- Born: January 27, 1930 Woodbrook, Port of Spain, Trinidad and Tobago
- Died: August 9, 2011 (aged 81)
- Citizenship: Trinidad and Tobago
- Education: Birkbeck College, University of London
- Scientific career
- Fields: Zoology
- Workplaces: University of the West Indies

= Julian Kenny =

Trinidad and Tobago biologist and senator (1930–2011)

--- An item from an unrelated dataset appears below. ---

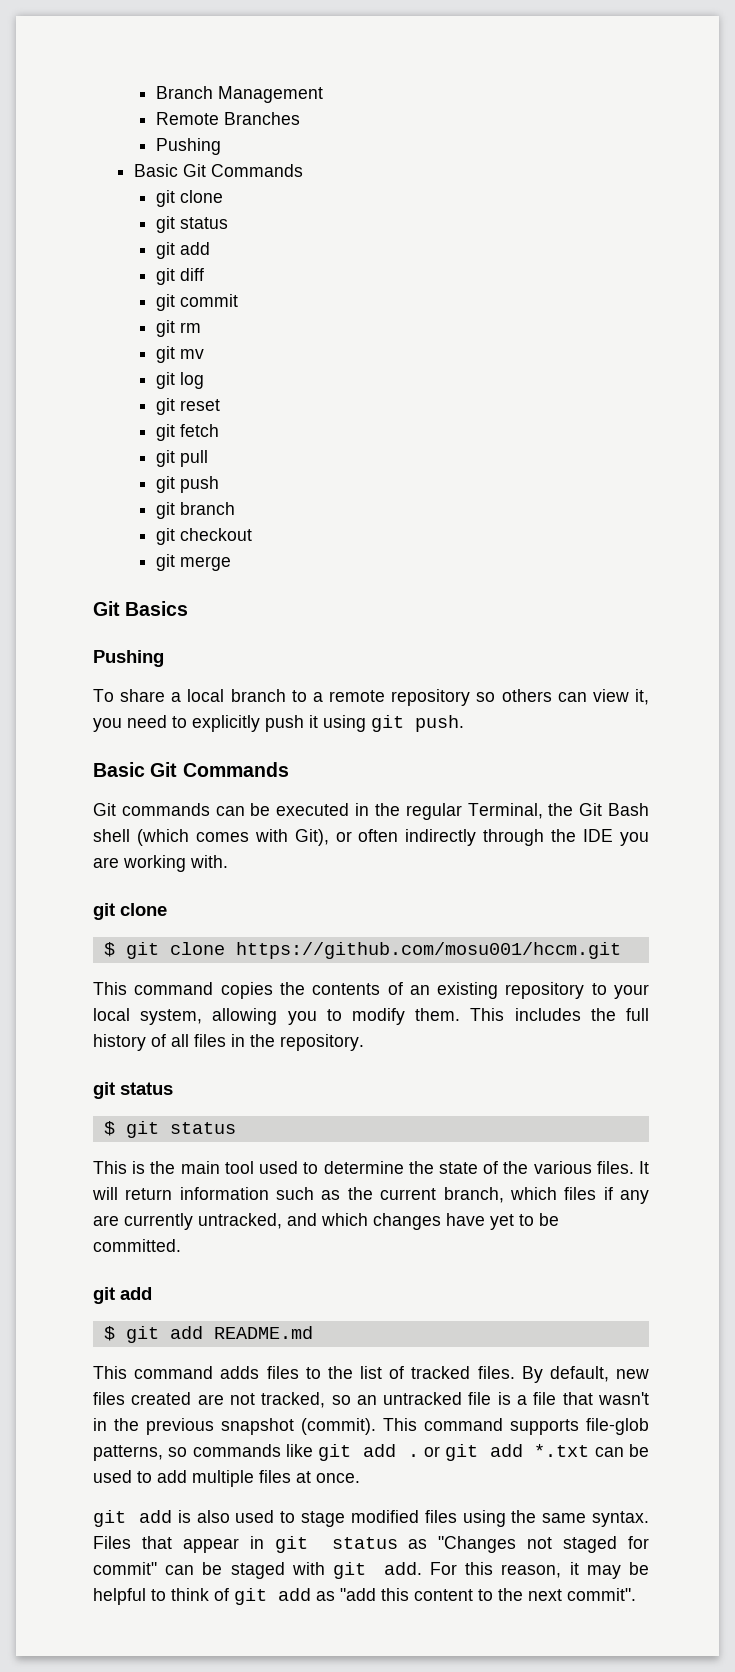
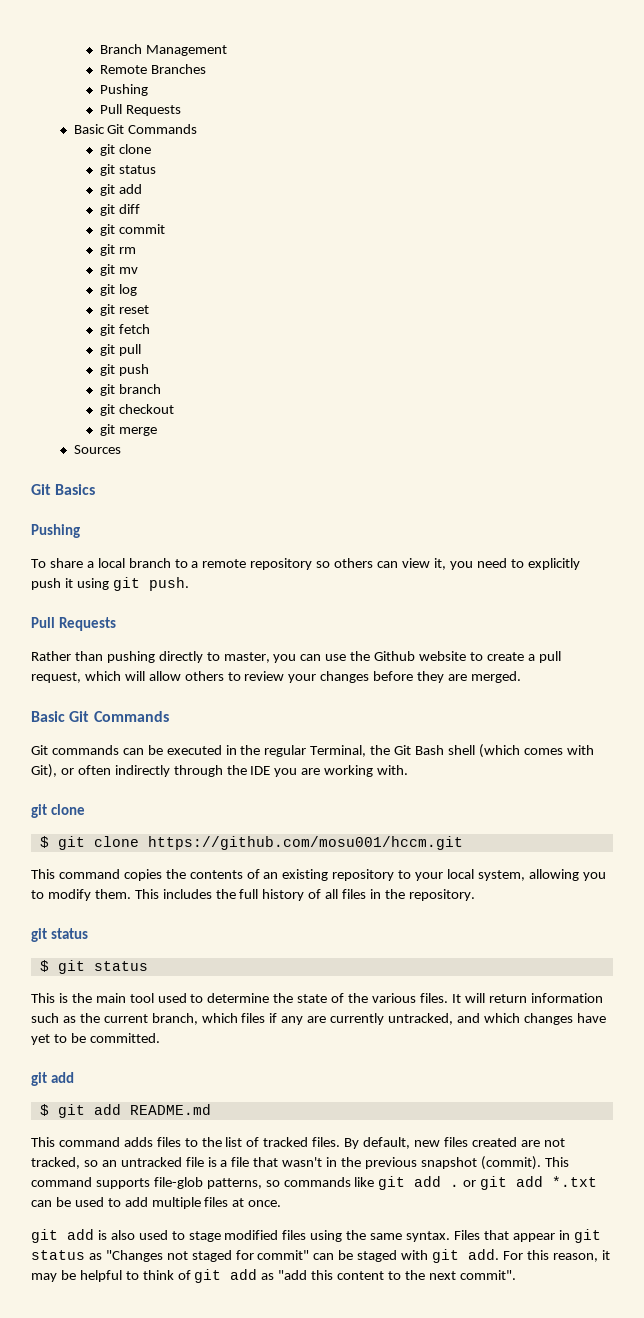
(222, 146) none -> [100,104,182,116] // Pull Requests
(232, 563) none -> [73,445,121,454] // Sources
(464, 723) none -> [31,617,117,631] [31,651,561,663] [31,671,521,683] // Pull Requests // Rather than pushing directly to master, you can use the Github website to create a pull request, which will allow others to review your changes before they are merged.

Julian Stanley "Jake" Kenny (January 27, 1930 – August 9, 2011) was a Trinidadian zoologist, columnist, author and Professor of Zoology at the St. Augustine Campus of the University of the West Indies and an Independent Senator in the fifth (1995–2000) and sixth (2001) Parliaments. He is best known for his work on freshwater fishes and anurans, and for his contribution to the conservation movement in Trinidad and Tobago.

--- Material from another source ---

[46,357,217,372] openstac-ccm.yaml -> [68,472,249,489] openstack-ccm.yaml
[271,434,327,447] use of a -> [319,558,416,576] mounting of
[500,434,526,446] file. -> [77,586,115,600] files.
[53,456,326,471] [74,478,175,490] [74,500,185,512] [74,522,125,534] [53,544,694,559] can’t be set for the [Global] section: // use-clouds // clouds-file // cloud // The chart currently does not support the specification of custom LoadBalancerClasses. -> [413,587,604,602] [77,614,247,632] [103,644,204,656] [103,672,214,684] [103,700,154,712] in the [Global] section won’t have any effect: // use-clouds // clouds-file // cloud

Kenny was born in Trinidad, and was educated at Belmont Intermediate School and then at St Mary's. After completing Grade 13 at Ridley College in St. Catharines, Canada, he received a Bachelor of Arts from the University of Toronto. After working at a fisheries laboratory in Canada, Kenny returned to Trinidad where he worked as a scientific officer in what would later become the Fisheries Division. After working there for nine years, he entered Birbeck College, University of London, where he obtained a PhD. After graduating he joined the Department of Biological Sciences at the St. Augustine Campus of the University of the West Indies. After retiring from the department, Kenny served as Chairman of the Trustees of the Guardian Life Wildlife Fund. Between 1995 and 2001 he served as an Independent Senator.

He authored several books about Trinidad and Tobago's ecology, first with Macmillan and then with Media and Editorial Projects Limited book imprint, Prospect Press. His titles include:

- Native Orchids of the Eastern Caribbean (Caribbean Pocket Natural History Series) (1998, ISBN 978-0-333-47330-6)
- Views from the Ridge (2008 reprint, ISBN 976-95057-0-6)
- Flowers of Trinidad & Tobago (2006, ISBN 976-95057-8-1)
- Orchids of Trinidad & Tobago (2008, ISBN 978-976-95082-4-8)
- A Naturalist's Notes: the Biological Diversity of Trinidad & Tobago (2008, ISBN 978-976-95082-3-1)

Kenny also wrote a column for the Trinidad and Tobago Express newspaper. He died in Port of Spain, aged 81.